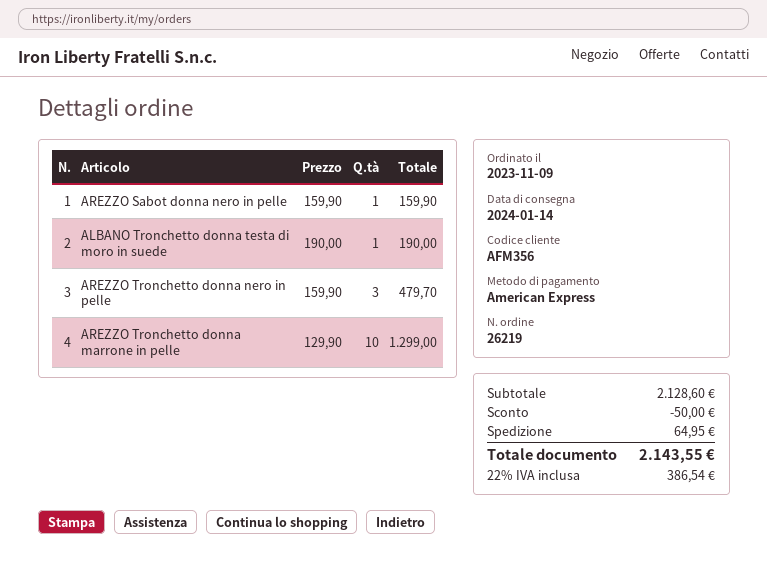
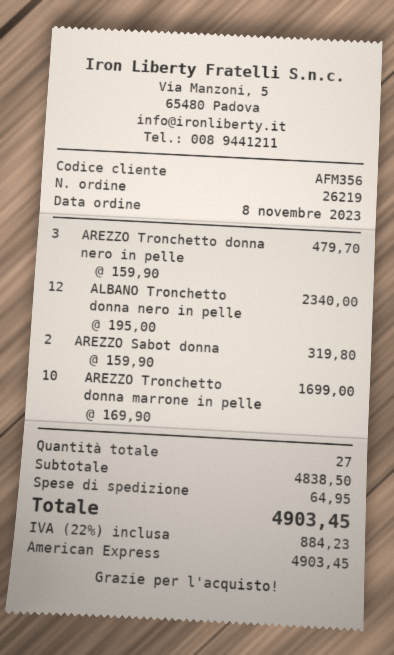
order date: 2023-11-09 -> 2023-11-08
AREZZO Sabot donna nero in pelle: 1 x 159.90 = 159.90 -> 2 x 159.90 = 319.80
ALBANO Tronchetto donna testa di moro in suede: 1 x 190.00 = 190.00 -> none
AREZZO Tronchetto donna marrone in pelle: 10 x 129.90 = 1299.00 -> 10 x 169.90 = 1699.00
ALBANO Tronchetto donna nero in pelle: none -> 12 x 195.00 = 2340.00
subtotal: 2128.60 -> 4838.50
discount: 50.00 -> none
tax: 22% = 386.54 -> 22% = 884.23
total: 2143.55 -> 4903.45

---

THE PROBLEM> Copy out exactly the lines that begin at the one with "AREZZO Sabot donna" and end at the close of the material above; nothing else belongs in the answer.

SOLUTION TO THIS PROBLEM>
AREZZO Sabot donna nero in pelle: 1 x 159.90 = 159.90 -> 2 x 159.90 = 319.80
ALBANO Tronchetto donna testa di moro in suede: 1 x 190.00 = 190.00 -> none
AREZZO Tronchetto donna marrone in pelle: 10 x 129.90 = 1299.00 -> 10 x 169.90 = 1699.00
ALBANO Tronchetto donna nero in pelle: none -> 12 x 195.00 = 2340.00
subtotal: 2128.60 -> 4838.50
discount: 50.00 -> none
tax: 22% = 386.54 -> 22% = 884.23
total: 2143.55 -> 4903.45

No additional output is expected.